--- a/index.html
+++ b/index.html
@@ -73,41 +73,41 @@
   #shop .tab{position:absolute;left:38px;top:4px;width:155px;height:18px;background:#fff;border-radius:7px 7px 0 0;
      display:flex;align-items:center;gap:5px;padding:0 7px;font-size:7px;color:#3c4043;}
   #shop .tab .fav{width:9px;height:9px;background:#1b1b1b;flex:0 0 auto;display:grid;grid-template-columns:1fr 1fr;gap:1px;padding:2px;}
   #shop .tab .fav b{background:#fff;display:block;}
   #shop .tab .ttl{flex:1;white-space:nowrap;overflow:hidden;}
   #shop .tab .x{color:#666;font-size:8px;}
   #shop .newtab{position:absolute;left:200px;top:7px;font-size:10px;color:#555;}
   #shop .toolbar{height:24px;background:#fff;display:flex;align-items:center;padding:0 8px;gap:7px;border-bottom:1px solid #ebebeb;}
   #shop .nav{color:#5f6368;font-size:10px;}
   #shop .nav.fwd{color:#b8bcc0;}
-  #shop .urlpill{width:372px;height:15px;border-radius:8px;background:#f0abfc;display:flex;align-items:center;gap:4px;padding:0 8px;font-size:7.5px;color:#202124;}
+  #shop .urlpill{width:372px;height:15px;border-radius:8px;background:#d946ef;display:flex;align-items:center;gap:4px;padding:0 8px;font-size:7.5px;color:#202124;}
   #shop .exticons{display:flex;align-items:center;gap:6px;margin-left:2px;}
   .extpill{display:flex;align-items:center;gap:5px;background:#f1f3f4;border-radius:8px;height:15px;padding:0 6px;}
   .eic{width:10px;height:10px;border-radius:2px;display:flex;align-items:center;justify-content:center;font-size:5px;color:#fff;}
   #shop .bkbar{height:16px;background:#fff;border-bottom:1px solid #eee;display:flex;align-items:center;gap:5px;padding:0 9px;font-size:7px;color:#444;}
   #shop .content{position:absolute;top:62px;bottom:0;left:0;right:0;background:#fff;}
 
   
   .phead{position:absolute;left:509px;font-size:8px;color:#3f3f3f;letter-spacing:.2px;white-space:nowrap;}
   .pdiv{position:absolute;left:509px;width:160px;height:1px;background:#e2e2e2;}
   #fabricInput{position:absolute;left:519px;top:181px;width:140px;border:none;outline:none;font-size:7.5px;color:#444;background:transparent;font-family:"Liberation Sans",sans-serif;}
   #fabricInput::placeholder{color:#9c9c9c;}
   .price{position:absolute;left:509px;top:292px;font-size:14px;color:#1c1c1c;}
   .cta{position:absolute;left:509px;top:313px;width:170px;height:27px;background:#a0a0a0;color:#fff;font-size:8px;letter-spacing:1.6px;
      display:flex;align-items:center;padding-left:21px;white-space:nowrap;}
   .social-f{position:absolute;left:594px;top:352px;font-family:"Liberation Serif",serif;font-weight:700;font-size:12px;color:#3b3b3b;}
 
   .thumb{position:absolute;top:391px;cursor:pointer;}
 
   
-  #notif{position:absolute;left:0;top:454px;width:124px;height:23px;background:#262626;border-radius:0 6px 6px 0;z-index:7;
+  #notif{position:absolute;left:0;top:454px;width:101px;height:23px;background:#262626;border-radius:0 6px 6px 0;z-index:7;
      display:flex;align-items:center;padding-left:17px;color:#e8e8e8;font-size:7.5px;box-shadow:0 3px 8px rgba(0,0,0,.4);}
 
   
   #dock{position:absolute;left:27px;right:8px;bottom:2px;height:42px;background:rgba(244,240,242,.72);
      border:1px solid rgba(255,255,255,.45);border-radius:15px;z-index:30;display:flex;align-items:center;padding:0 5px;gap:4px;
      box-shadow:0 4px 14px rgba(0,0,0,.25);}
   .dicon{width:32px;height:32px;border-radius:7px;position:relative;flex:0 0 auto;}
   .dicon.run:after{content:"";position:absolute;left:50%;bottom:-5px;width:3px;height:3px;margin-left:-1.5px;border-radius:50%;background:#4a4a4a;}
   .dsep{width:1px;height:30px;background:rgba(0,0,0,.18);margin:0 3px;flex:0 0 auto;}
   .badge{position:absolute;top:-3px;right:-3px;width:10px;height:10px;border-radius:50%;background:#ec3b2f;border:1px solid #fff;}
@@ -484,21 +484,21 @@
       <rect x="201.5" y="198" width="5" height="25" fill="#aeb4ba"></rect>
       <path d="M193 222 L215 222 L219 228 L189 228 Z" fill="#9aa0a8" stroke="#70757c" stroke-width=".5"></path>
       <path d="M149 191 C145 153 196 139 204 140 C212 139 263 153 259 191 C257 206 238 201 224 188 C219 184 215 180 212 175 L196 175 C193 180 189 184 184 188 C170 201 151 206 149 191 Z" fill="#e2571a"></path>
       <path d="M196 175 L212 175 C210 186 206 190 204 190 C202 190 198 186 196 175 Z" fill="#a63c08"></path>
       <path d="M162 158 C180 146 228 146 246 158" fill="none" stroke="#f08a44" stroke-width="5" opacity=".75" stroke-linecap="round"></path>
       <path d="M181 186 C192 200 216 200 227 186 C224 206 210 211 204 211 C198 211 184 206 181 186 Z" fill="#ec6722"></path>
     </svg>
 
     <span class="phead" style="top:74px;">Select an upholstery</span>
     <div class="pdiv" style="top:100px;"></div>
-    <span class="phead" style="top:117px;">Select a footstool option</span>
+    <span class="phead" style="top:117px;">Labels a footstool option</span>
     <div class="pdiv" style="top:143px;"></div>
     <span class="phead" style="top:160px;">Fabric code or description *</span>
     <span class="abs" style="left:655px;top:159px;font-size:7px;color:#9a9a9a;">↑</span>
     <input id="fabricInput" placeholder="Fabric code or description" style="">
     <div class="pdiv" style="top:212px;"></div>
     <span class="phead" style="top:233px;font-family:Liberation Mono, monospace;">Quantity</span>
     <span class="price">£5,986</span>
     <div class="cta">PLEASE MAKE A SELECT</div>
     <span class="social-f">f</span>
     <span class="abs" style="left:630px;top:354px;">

- **About this task**:
Scan the data above for the string "margin" and copy each line where it appears.

- **Output for this exercise**:
   #shop .exticons{display:flex;align-items:center;gap:6px;margin-left:2px;}
   .dicon.run:after{content:"";position:absolute;left:50%;bottom:-5px;width:3px;height:3px;margin-left:-1.5px;border-radius:50%;background:#4a4a4a;}
   .dsep{width:1px;height:30px;background:rgba(0,0,0,.18);margin:0 3px;flex:0 0 auto;}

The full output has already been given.